La fibroína tiene una secuencia de aminoácidos característica: (G-S-G-A-G-A)n. Esta secuencia hace formar láminas llamadas beta, que se empaquetan. La seda es uno de los materiales más robustos conocidos, más fuerte y menos quebradizo (a igualdad de peso) que el propio acero. Conocer el secreto de este comportamiento sería de una gran ayuda para los científicos e industriales enmpeñados en la obtención de nuevos y mejores materiales. Más aún, al ser un producto natural, la seda por sí misma o en forma de derivados de la misma, presenta otras ventajas ambientales: fuente renovable, producto térmicamente reciclable, biodegradable, no incrementa los niveles atmosféricos del CO2, con bajo consumo energético en su producción y totalmente saludable.

Las ventajas de la seda (S) son claras al comparar sus propiedades con otras fibras, por ejemplo una fibra natural como el algodón (A), o una artificial como el kevlar 49 (K). Menor densidad: S:1,3; A:1,5; K:2,7. Fuerza tensil superior a la natural: S: 1500; A: 400; K: 4000. Máxima elongación, muy superior a la fibra natural y a la artificial: S: 25; A: 7;  K: 3.  La seda es una de las fibras más resistente conocidas,  y cuando está seca, la elongación  varía en un 10-25%, mientras que si está mojada se alarga hasta un 33-35. Globalmente, la seda es mucho más resistente que un cable de acero de similar grosor, y muchísimo más elástica. Se dice que un cable de seda del grosor de un lápiz sería capaz de detener a un Boeing 747 en pleno vuelo.

INVESTIGACIÓN
¿Cuáles son las causas del insólito comportamiento de las fibras de la seda?. La extraña combinación de fuerza y ligereza se debe a la existencia de unos enlaces peculiares. El tema ha sido objeto de investigación por el equipo del MIT, dirigido por Markus Buehler del que forman parte otros tres jóvenes científicos. Los resultados han sido acogidos y publicados muy recientemente en la revista NATURE MATERIALS. Aparte de los datos experimentales directos una porción importante de las conclusiones las han obtenido a partir de modelos informáticos que simulan no sólo la estructura de las moléculas sino el modo como se mueven e interaccionan entre si.

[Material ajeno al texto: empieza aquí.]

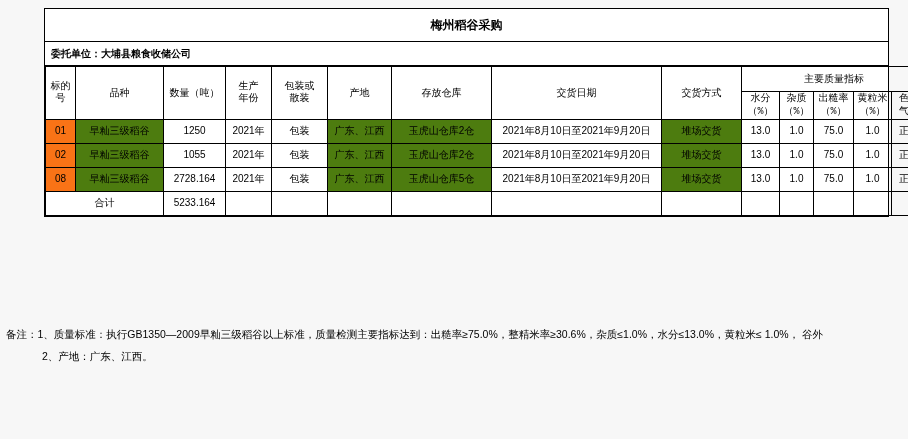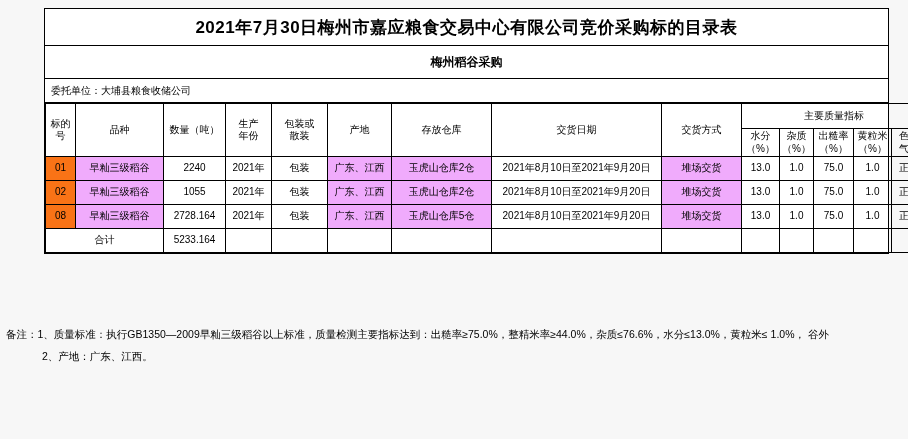"2021年7月30日梅州市嘉应粮食交易中心有限公司竞价采购标的目录表" div.title-row { html: <div> <div>2021年7月30日梅州市嘉应粮食交易中心有限公司竞价采购标的目录表</div> </div> -> none }
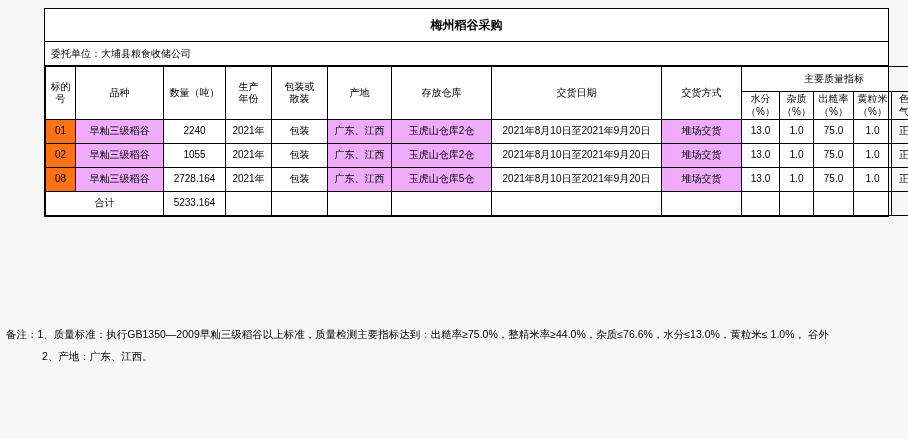"委托单位：大埔县粮食收储公司" .entrust-row .entrust { font-weight: none -> bold }
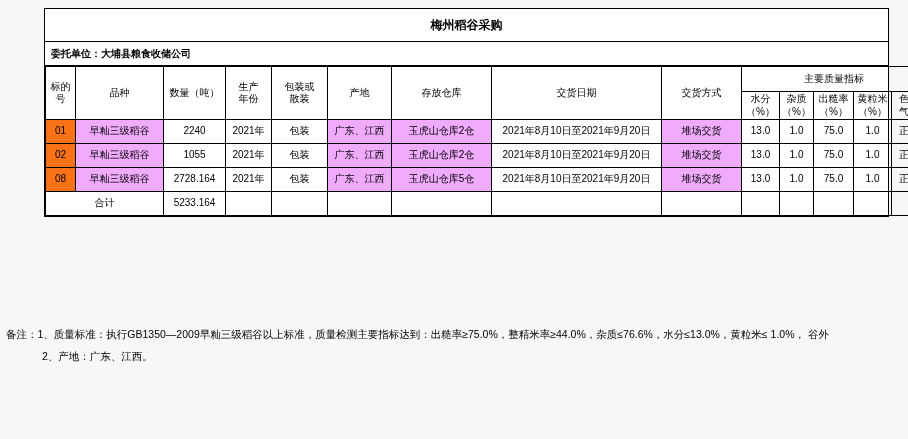"标的" .multi { font-family: none -> Liberation Mono, monospace }
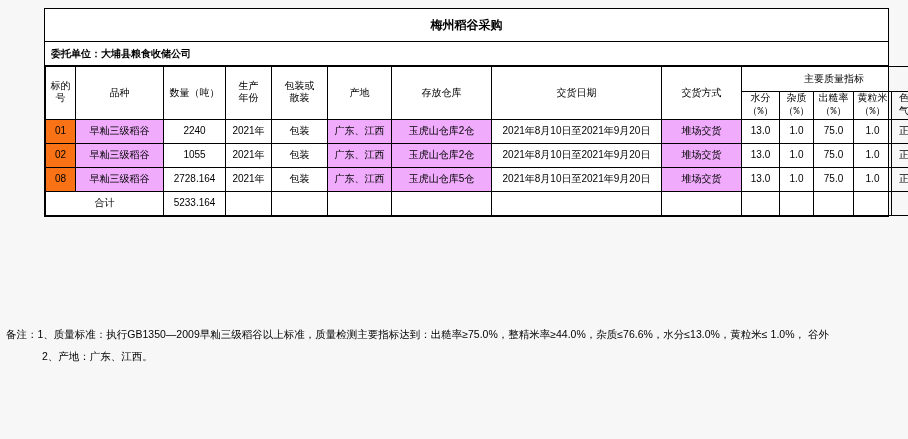"早籼三级稻谷" .c-mark2 { background: #f0abfc -> #4d7c0f }
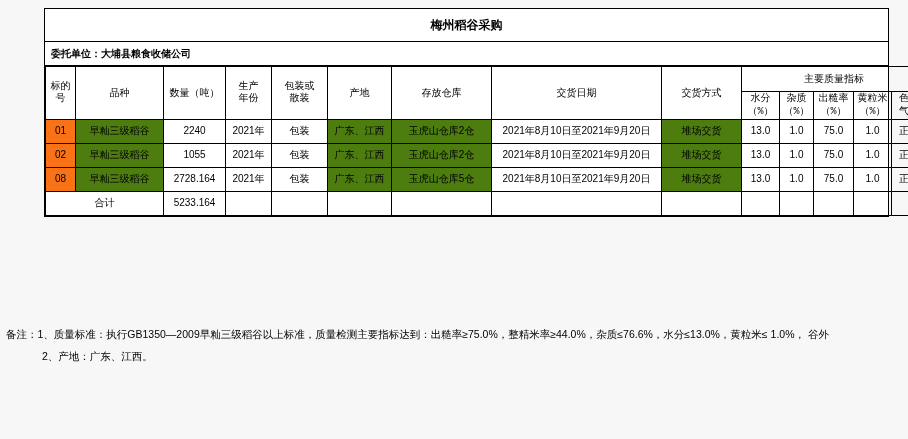"2240" td { text: 2240 -> 1250 }
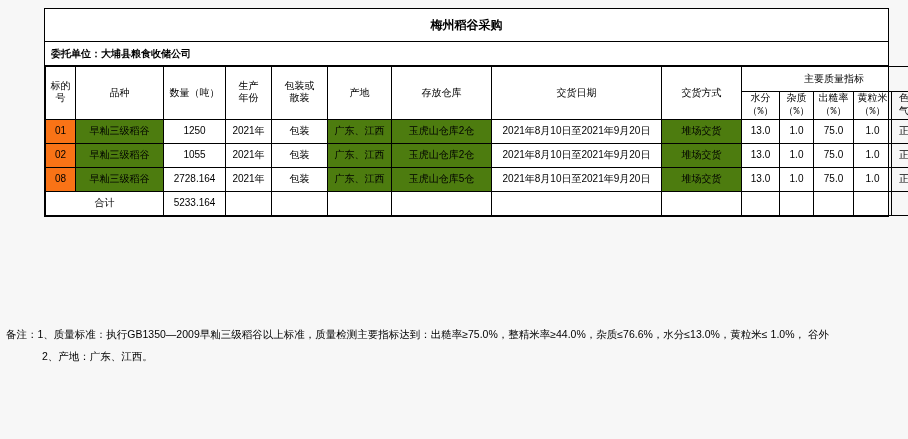"备注：1、质量标准：执行GB1350—2009早籼三级稻谷以上标准，质量检测主要" span.indent { text: 44.0%，杂质≤76.6% -> 30.6%，杂质≤1.0% }
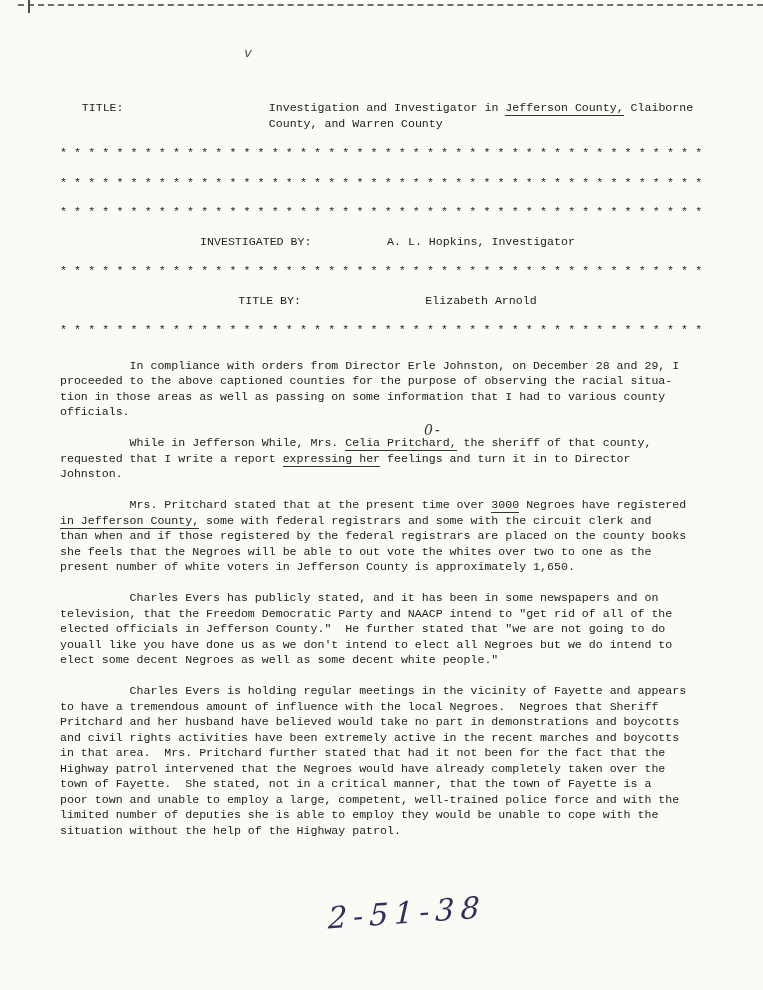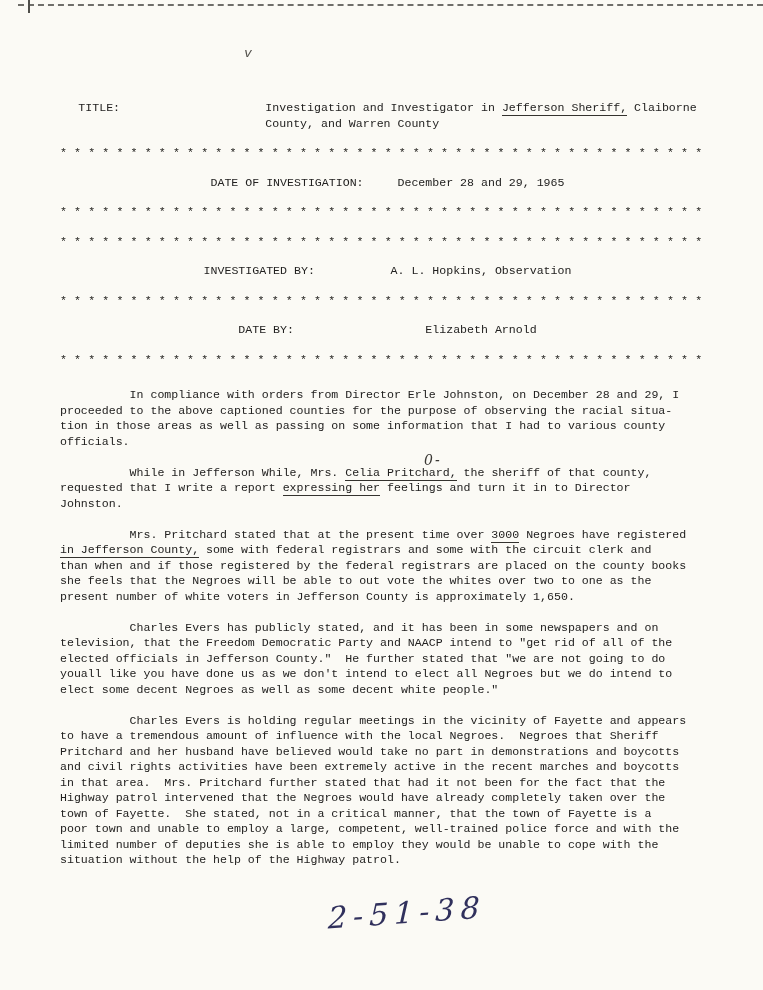"Jefferson Sheriff," span.u { text: Sheriff -> County }
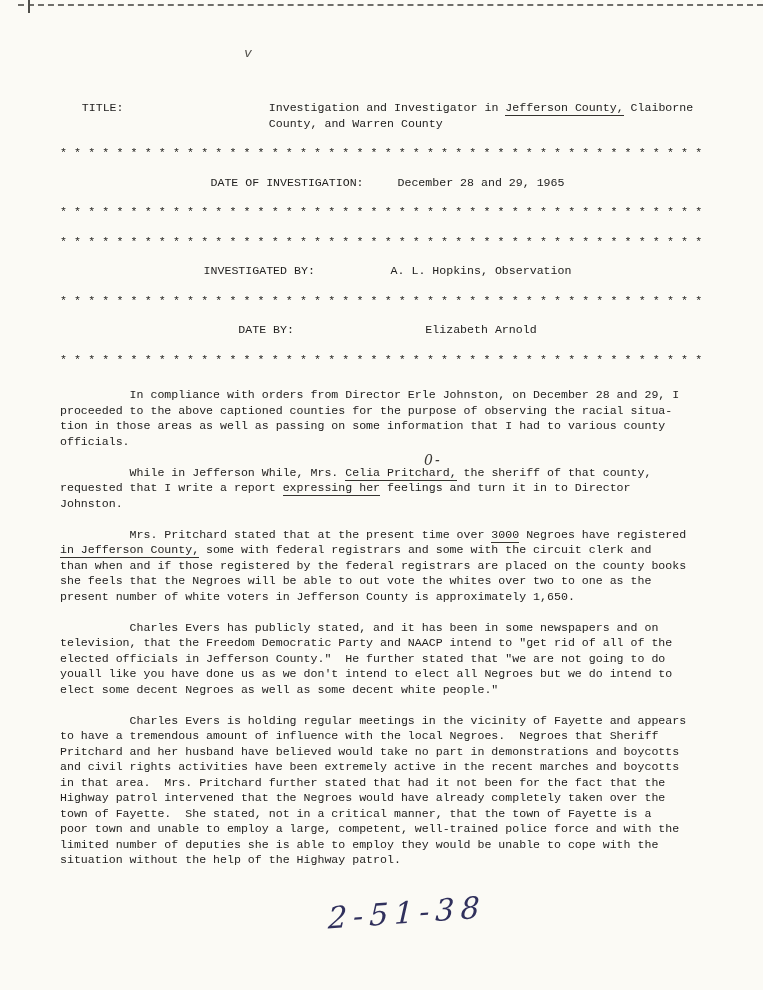"DATE OF INVESTIGATION:" div.field-row { html: <div> <span>DATE OF INVESTIGATION:</span> <span>December 28 and 29, 1965</span> </div> -> none }
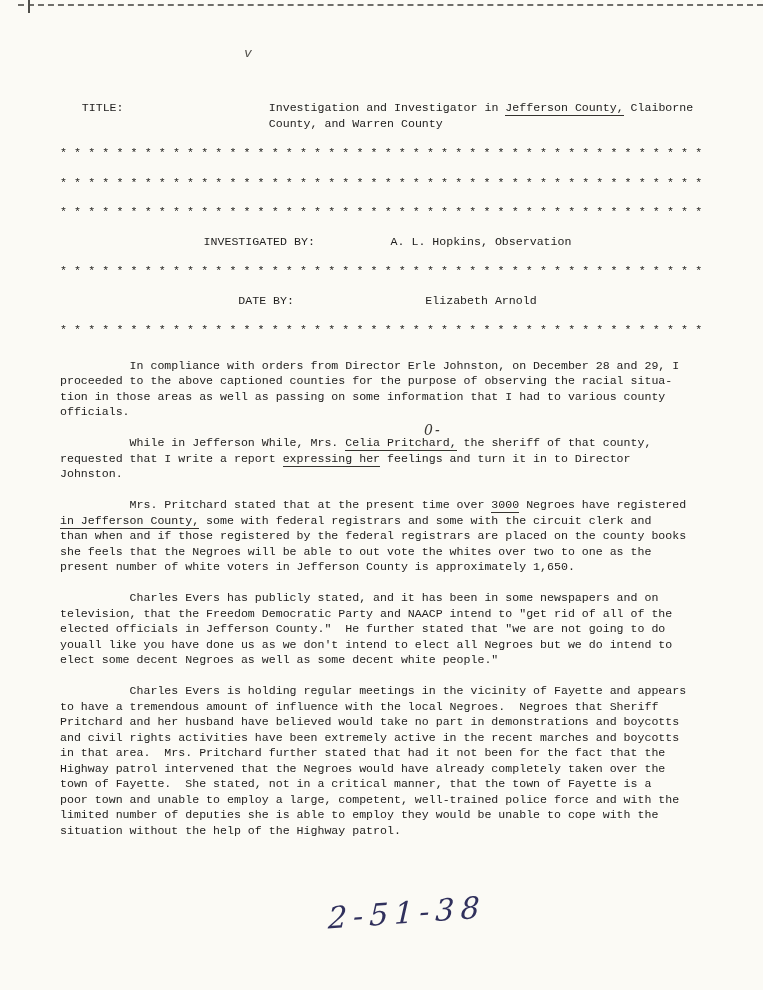"A. L. Hopkins, Observation" span.field-value { text: Observation -> Investigator }
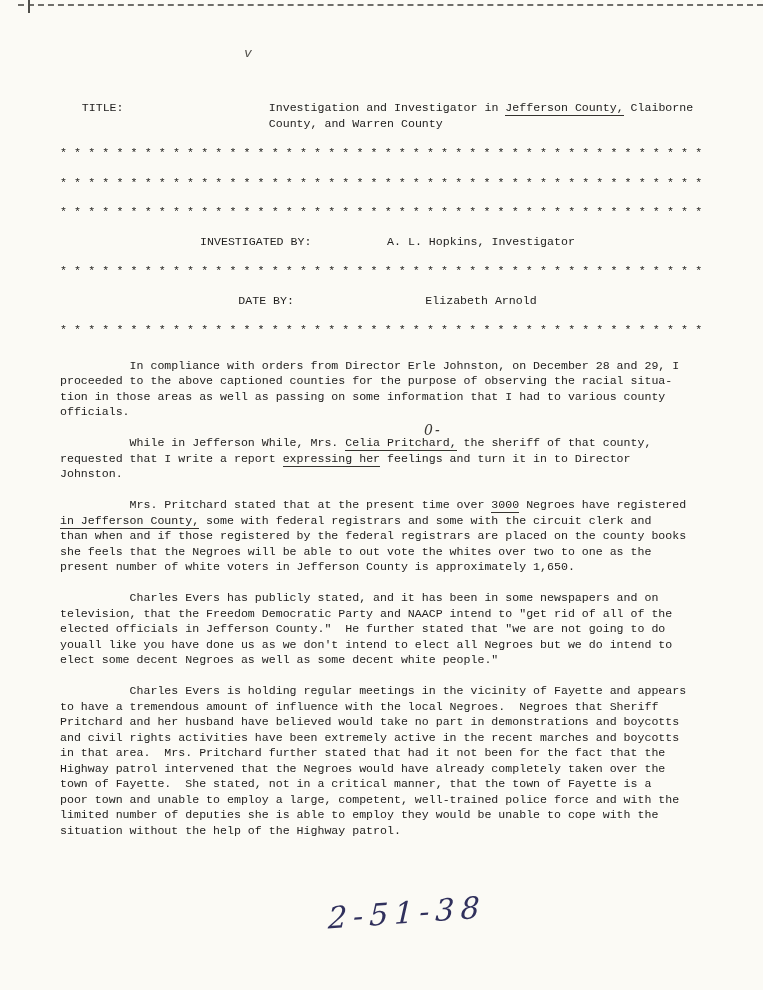"DATE BY:" span.field-label { text: DATE -> TITLE }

Sobre todo han investigado y evaluado la naturaleza y distribución de los débiles y abundantes enlaces que los químicos denominan enlaces por puente de hidrógeno que consiguen la unión entre las láminas beta ya mencionadas anteriormente. No se trata de una unión rígida sino que es  más flexible. En el caso de las fibras de la seda la combinación de ductilidad-fuerza se logra gracias a ellos que son responsables de la disposición espacial de las minúsculas láminas de fibroína y de la interacción entre las láminas.. Por ejemplo, descubrieron que existe una dependencia crítica entre las propiedades finales de la fibra y los tamaños de los cristales de láminas beta. Cuando el tamaño del cristal es de unos 3 nanometros (un nanometro es la milmillónesima parte de un metro) el material es fuerte y dúctil, pero si su tamaño es de 5 nanometros se vuelve frágil y débil.

Todo ello significará un mejor conocimiento científico para abordar el diseño de nuevas fibras y de sus derivados, mejorando las propiedades de las ya conocidas, con implicaciones que van más allá de la comprensión de las moléculas de la seda, ya que los resultados podrían aplicarse a una clase más amplia de materiales biológicos, como la madera o fibras vegetales, y los biomateriales usados en Medicina.